# Fantasy Basketball 2015-16



## anonymid (Oct 16, 2005)

It's that time again! The NBA season tips off in less than six weeks, so it's time to start filling up our annual fantasy hoops league. Invites have already been sent out to active members from last season (check your email). Newcomers can join (first come first serve) by clicking the following link:

https://yho.com/nba?l=26267&k=b8a253ff4bb0403f&ikey=512f925c6369491a

I haven't set a draft date yet, but it will probably be sometime within a week of opening night (which is Tuesday, October 27). If you have any preferences for a date, please let me know, and we'll try to settle on one that accommodates the most people.


----------



## scooby (Jun 24, 2009)

In. Hopefully we get a full league.


----------



## TheOLDPrince (Jan 18, 2014)

my team will suck most likely but Im in!


----------



## Phanatic26 (Oct 15, 2010)

I'm in.


----------



## foe (Oct 10, 2010)

Renewed my team.


----------



## anonymid (Oct 16, 2005)

Bump. Still plenty of room for anyone who wants to join. Season starts in four weeks.


----------



## scooby (Jun 24, 2009)

It would be cool to get at least a couple more. Well as many active people as possible


----------



## anonymid (Oct 16, 2005)

I set the draft for Monday the 26th at 10:00 PM (Eastern). That's the night before the season starts, so it gives us as much time as possible to fill up the league.

If necessary I'll post the league to Yahoo's public list before the draft to get us up to 18 members, but for now let's try to fill it with SASers if we can!


----------



## foe (Oct 10, 2010)

I work Monday nights but I suppose I can access the live draft through the Yahoo fantasy apps.
_Posted via Mobile Device_


----------



## MindOverMood (Dec 12, 2009)

I work nights, so a bad time for me:?


----------



## anonymid (Oct 16, 2005)

Is there a different day of the week that would work better for everybody? I'm open to drafting on a different date as long as it's before the regular season starts. (Or if an earlier time on Monday the 26th would work, we can change that too.)

Also, there's still plenty of room in the league for anyone who wants to join. We have 11 teams as of now, and Yahoo allows a max of 20 (just need to have an even number, obviously, since it's a head-to-head league).


----------



## anonymid (Oct 16, 2005)

Incidentally, the regular season for fantasy this year is 19 weeks (normally it's 20, but I'm guessing Yahoo merged the partial weeks around the All-Star break into one scoring period, which makes sense).
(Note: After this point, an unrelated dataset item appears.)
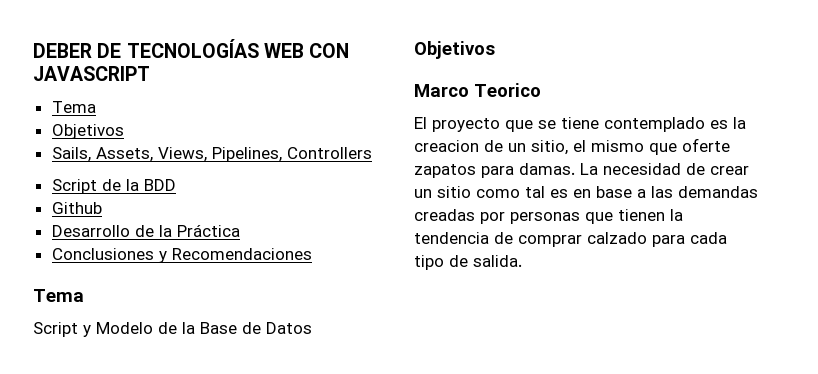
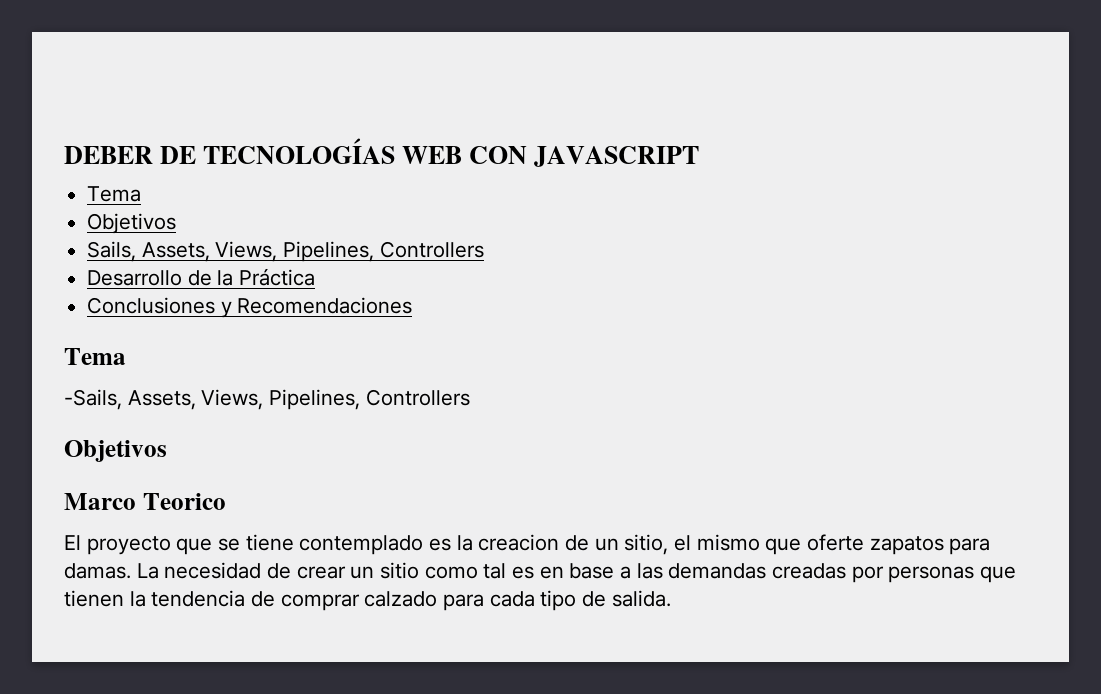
[51,179,176,194] [51,202,102,214] // Script de la BDD // Github -> (484, 249) none
[33,322,312,337] Script y Modelo de la Base de Datos -> [64,389,470,410] -Sails, Assets, Views, Pipelines, Controllers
Anyway, that means that a 20-team league would make for a perfectly balanced schedule, as you'd play each team exactly once. A 14-team league with two divisions would also be elegant, as you'd play each team in your division twice and each team in the other division once. (The last three years we've had an 18-team league with three divisions, which didn't make for a perfectly balanced schedule but was still a fun format.)

So, let's aim for at least 14 teams, and if we can get 20, that would be awesome. If we're still a team or two short before the draft, I might post the league to Yahoo's public list to fill it up. But hopefully we can fill it out with as many SASers as possible. (Though if you have a friend or family member you'd like to invite, feel free--and don't worry, there's no mention of SAS in the league name or anything.)


----------



## anonymid (Oct 16, 2005)

Bump! A week to go and we could still use some more members. Just click on the link in the original post to join.


----------



## foe (Oct 10, 2010)

Only 11 teams so far. We've had 20-team league for the past 2-3 seasons. 

Where is everybody?


----------



## scooby (Jun 24, 2009)

foe said:


> Only 11 teams so far. We've had 20-team league for the past 2-3 seasons.
> 
> Where is everybody?


Not sure. Though more than half of the teams were inactive for most of the season usually anyway.


----------



## WhoDey85 (Sep 6, 2006)

I think the fantasy sports craze is dying out. We could barely get ten people to join the fantasy football league. Fantasy hoops is fun but it isn't Fantasy Football. 

But yeah, I'm back in the league.


----------



## TheOLDPrince (Jan 18, 2014)

I forgot my yahoo ID and password so I had to create a new one and join the league again... can you please get rid of the first team i made "julian's Primo Team"?


----------



## anonymid (Oct 16, 2005)

TheOLDPrince said:


> I forgot my yahoo ID and password so I had to create a new one and join the league again... can you please get rid of the first team i made "julian's Primo Team"?


Will do! I saw that and was wondering what the deal was, haha.


----------



## anonymid (Oct 16, 2005)

Anyway, yeah, looks like it's going to be a smaller league this year. If we're still sitting on an odd number of teams by this weekend I'll post the league publicly to Yahoo to get an extra member, so we won't have to postpone the draft and miss the start of the season.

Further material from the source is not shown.